A priori, ce n'était pas une mauvaise idée comique, du point de vue
scénaristique, de profiter de l'avènement du troisième millénaire, pour
pondre une joyeuse loufoquerie, qui aurait décalqué "Les Visiteurs" sur un mode
plus spirituel. Pas plus mauvaise, en tout cas, que de concocter une "Fin
des Temps"
dans la catégorie thriller fantastique. Si la réussite du film de
Schwarzie laisse pour le moins à désirer, celle des Inconnus ne fait
pas mieux ! C'est le moins que l'on puisse dire, et je trouve cette
conclusion d'autant plus attristante que j'apprécie le talent des trois
compères. Mais, franchement, sans être dans un jour particulièrement
mauvais, j'ai bien de la difficulté à trouver une quelconque jouissance
à cette histoire qui ne manque pourtant pas de couleurs.

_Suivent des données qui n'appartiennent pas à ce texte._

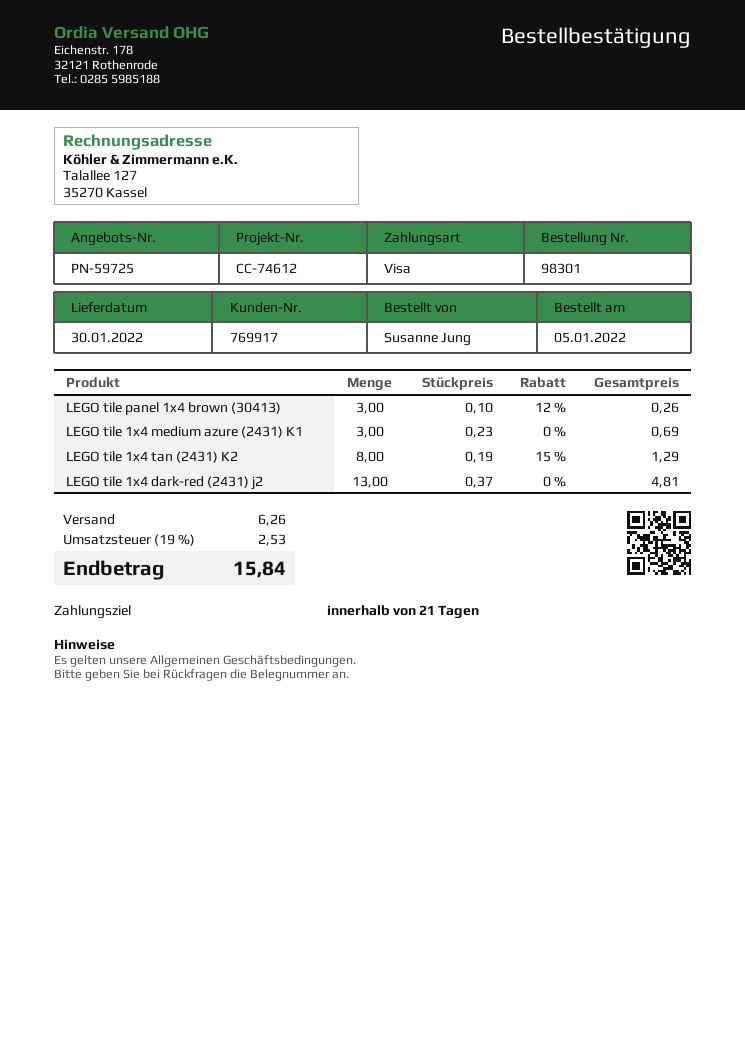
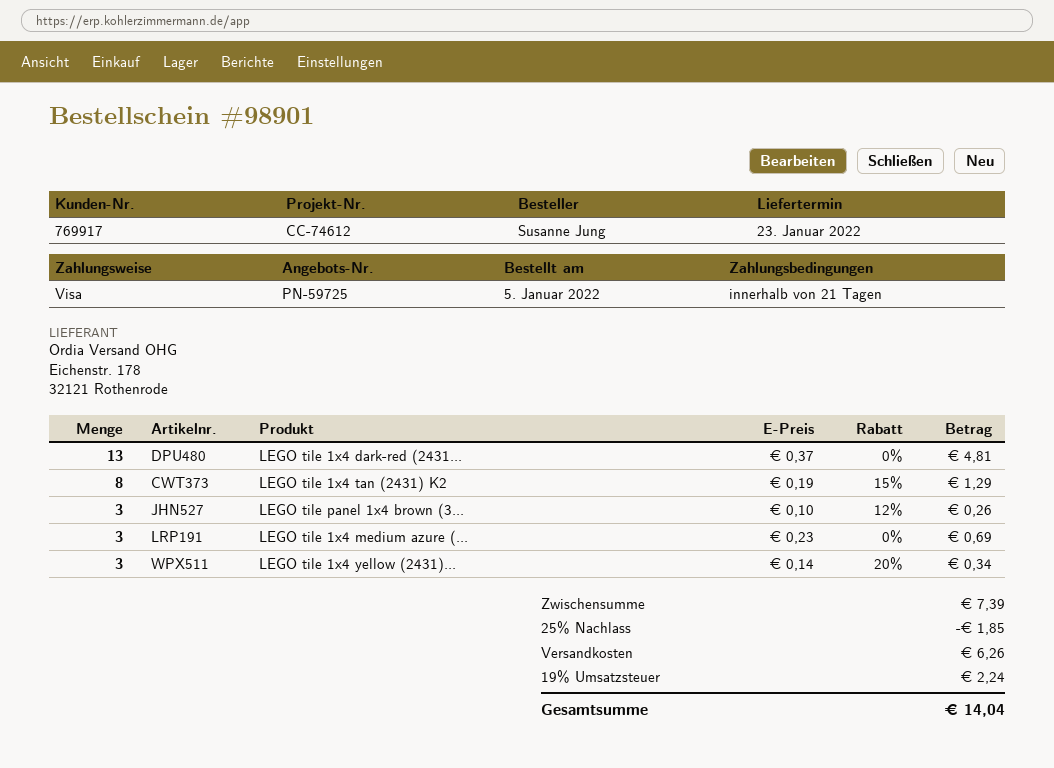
order number: 98301 -> 98901
delivery date: 2022-01-30 -> 2022-01-23
LEGO tile 1x4 yellow (2431)...: none -> 3 x 0.14 - 20% = 0.34
discount: none -> 25% = 1.85
tax: 19% = 2.53 -> 19% = 2.24
total: 15.84 -> 14.04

Il est indéniable que les ingrédients sont là : anachronismes, gags en
tous genres, situations absurdes, jeux de mots, tentative de satire
tous azimuts, trucages, morphing... Défilent des Bouddhistes, un
Marabout, un directeur de chaîne mégalomane, un jeune zonard de
banlieue assez sympathique, un psy qui perd la boule, un Roi Mage qui
déguste des croquettes pour chien en regardant une sitcom avec ses
collègues... Même un zeste d'émotion dans le personnage de Macha (par
ailleurs joué d'une manière qui me semble pour le moins désinvolte). Et
pourtant, malgré ou à cause de toute cette accumulation, rien ne
fonctionne. C'est à peine si quelques situations parviennent à arracher
un sourire. C'est copieux, parfois un peu indigeste, ça tourne
quelquefois à vide, mais surtout, hélas, c'est irrémédiablement
insipide. Comme si les épices avaient été totalement oubliées.